Recently I was thinking back on my days of trying to learn C++ by reading the Usenet groups comp.lang.c++.moderated and comp.std.c++. If someone asks me the best source to learn C++ from, I would always refer to these two places (and perhaps the Boost mailing list even though it is a little more Boost-focussed). Note that I said the best source to "learn" C++ - not merely "read" it (for which here are the books).
I'll explain what I mean by that (and as usual, I'll get a bit philosophical before cutting to the chase). I read C++ on my own, almost every written word of it that I read, alone - not a soul around even to discuss, not a teacher around to cast an impression. And yet no learning is complete unless an impression of that knowledge has been cast on us - this is true for every field of learning - even learning to memorize the English alphabet. The reason must be that this impression is cast on us through multiple senses - sight and sound, if not more. On the other hand, reading a tome is one dimensional - sight. It is here that the Usenet discussion boards and other mailing lists step in. While you still only read, you read direct discussions, arguments, brain-storms, doubts, misgivings, biases - it is a lot more real than reading a chapter on C++ polymorphism. It is what eggs you on to introspect - identify with the views expressed, or refute them; in other words, your C++ perspective is built here and that is what I meant when I said "learning".
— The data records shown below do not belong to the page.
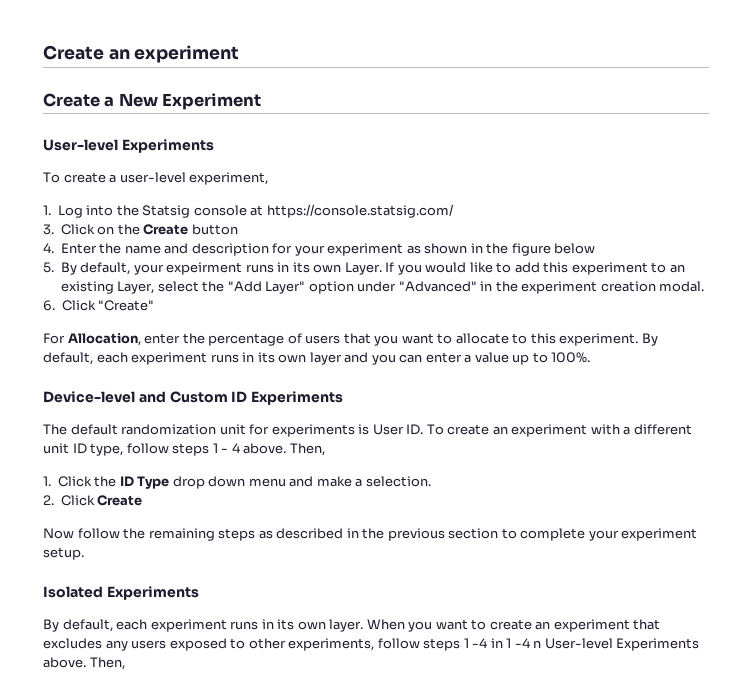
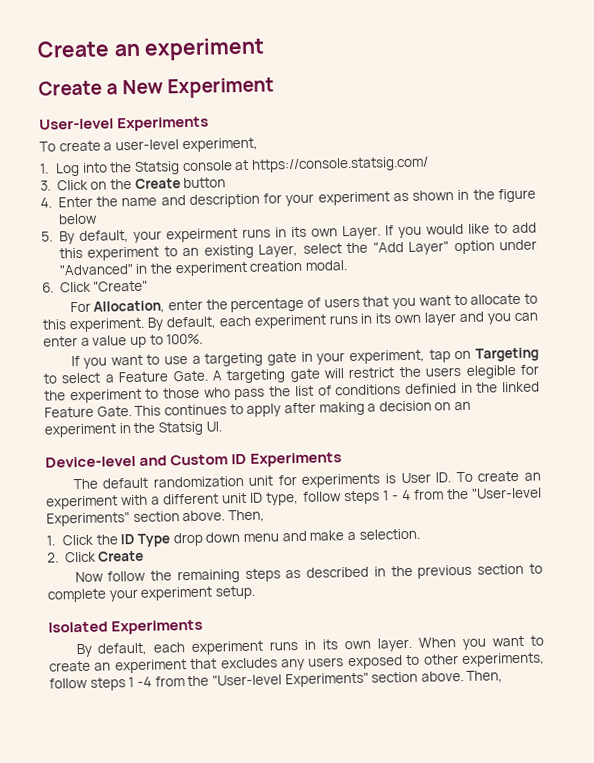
+ If you want to use a targeting gate in your experiment, tap on Targeting to select a Feature Gate. A targeting gate will restrict the users elegible for the experiment to those who pass the list of conditions definied in the linked Feature Gate. This continues to apply after making a decision on an experiment in the Statsig UI.
- The default randomization unit for experiments is User ID. To create an experiment with a different unit ID type, follow steps 1 - 4 above.
+ The default randomization unit for experiments is User ID. To create an experiment with a different unit ID type, follow steps 1 - 4 from the "User-level Experiments" section above.
- When you want to create an experiment that excludes any users exposed to other experiments, follow steps 1 -4 in 1 -4 n User-level Experiments above.
+ When you want to create an experiment that excludes any users exposed to other experiments, follow steps 1 -4 from the "User-level Experiments" section above.

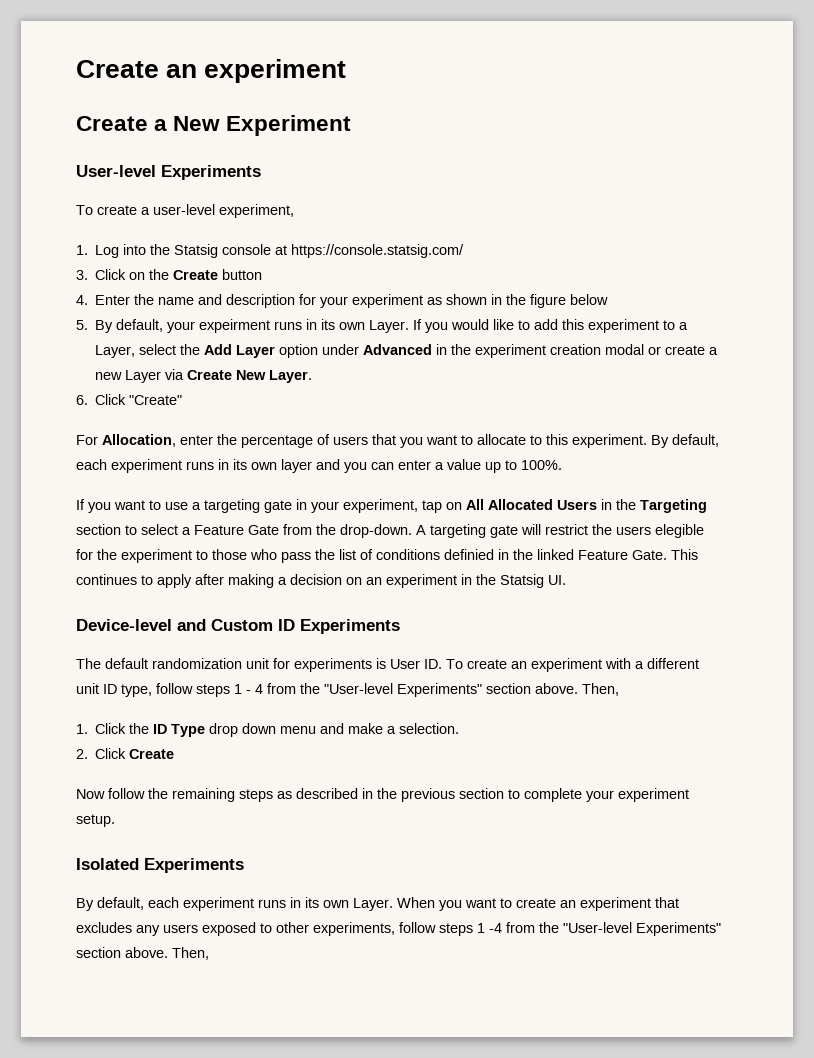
- If you would like to add this experiment to an existing Layer, select the "Add Layer" option under "Advanced" in the experiment creation modal.
+ If you would like to add this experiment to a Layer, select the Add Layer option under Advanced in the experiment creation modal or create a new Layer via Create New Layer.
- If you want to use a targeting gate in your experiment, tap on Targeting to select a Feature Gate.
+ If you want to use a targeting gate in your experiment, tap on All Allocated Users in the Targeting section to select a Feature Gate from the drop-down.
- By default, each experiment runs in its own layer.
+ By default, each experiment runs in its own Layer.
Usenet in particular provided this motivation - I have seen posts by Bjarne Stroustrup, Scott Meyers, Andrei Alexandrescu, Herb Sutter, Jim Coplien, Steve Dewhurst, Andrew König, you name one, I'd have read his posts. The debates would go on for days together, even weeks, in lists that grew deep and wide with time. I was a mere reader - my occasional two-pence in the middle of debates would be politely answered but I had not the knowledge or understanding of the language to make a serious impact. Half the time, I groped through the standard or Stroustrup's book trying to figure out what is a "temporary" or where are "incomplete types" allowed, what is the meaning of "SFINAE" or what is the "Liskov Substitution Principle". You could be excused for wondering "Is this a programming language we are reading or a Theory of Banach algebras?". I certainly did - but it was part of C++'s charm (oh! geek) - for a wannabe-mathematician-turned-nobody, this was a nice feel-good aberration in a language I wanted to "speak". But coming back to the point - this meant I had to have a basic vocabulary ready, and a familiarity with a C++ alphabet soup before I could start communicating effectively in real C++ terms. C++ is tough and exacting, it requires discipline and knowledge - and it was not defined by a Sun or a Microsoft. I plan to put up a set of articles that would help build the awareness and concepts around the C++ jargons. Happy reading!